Osserviamo marginalmente che fu l’introduzione della bussola a determinare
principalmente lo sviluppo della “navigazione d’altura”, cioè in alto mare, in condizioni
di invisibilità della costa e quindi nell’impossibilità di riferirsi a particolarità di essa per
dirigere il cammino della nave; esistevano, è vero, per la navigazione d’altura tecniche di
determinazione della posizione della nave mediante osservazioni della posizione del Sole
e di determinate stelle sulla volta celeste, ma si trattava di tecniche non semplici e non
possedute da tutti i naviganti, né utilizzabili sempre, per es. non utilizzabili con cielo
coperto sia per le stelle sia per il Sole oppure, per le stelle, in condizioni diurne.

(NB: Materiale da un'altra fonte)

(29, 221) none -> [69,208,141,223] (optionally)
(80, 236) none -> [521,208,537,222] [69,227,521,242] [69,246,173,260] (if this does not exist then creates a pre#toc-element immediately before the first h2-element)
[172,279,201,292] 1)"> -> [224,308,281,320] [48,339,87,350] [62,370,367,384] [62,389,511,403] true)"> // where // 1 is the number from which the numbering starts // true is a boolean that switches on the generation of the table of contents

I.4. L’introduzione in Occidente delle bussole magnetiche
La tradizione, basata su incerte cronache locali, fa risalire il primo uso delle bussole
magnetiche navali in Europa a un’epoca tra l’11° e il 12° sec. dC. In lavori storici di
epoca molto più tarda (16° sec.) l’introduzione di questo ritrovato nel Mediterraneo fu
attribuita a un immaginario Flavio Gioia da Amalfi, ma si trattò di un’errata
interpretazione del passo di un’opera del 1543 secondo il quale sembrava che marinai
amalfitani fossero stati i primi a usare e anche a perfezionare la bussola dei Cinesi.
Invece, notizie certe sull’uso della bussola magnetica nei mari nord-europei
all’inizio del 12° sec. provengono da Alexander Neckham o Necham <nèkam>
(1157-1217), un dotto monaco inglese che scrisse, fra molte altre opere di vario
argomento, un vasto compendio scientifico (De naturis rerum, «Sulle nature delle
cose»), in cui si parla anche della bussola magnetica.
I.5. Le prime teorie sul funzionamento delle bussole magnetiche
Il funzionamento della bussola magnetica costituì presto nell’Occidente un
cospicuo argomento di discussione da parte dei «filosofi naturali» medievali (quelli che
oggi chiameremmo «fisici» medievali), con la formulazione di varie teorie al riguardo.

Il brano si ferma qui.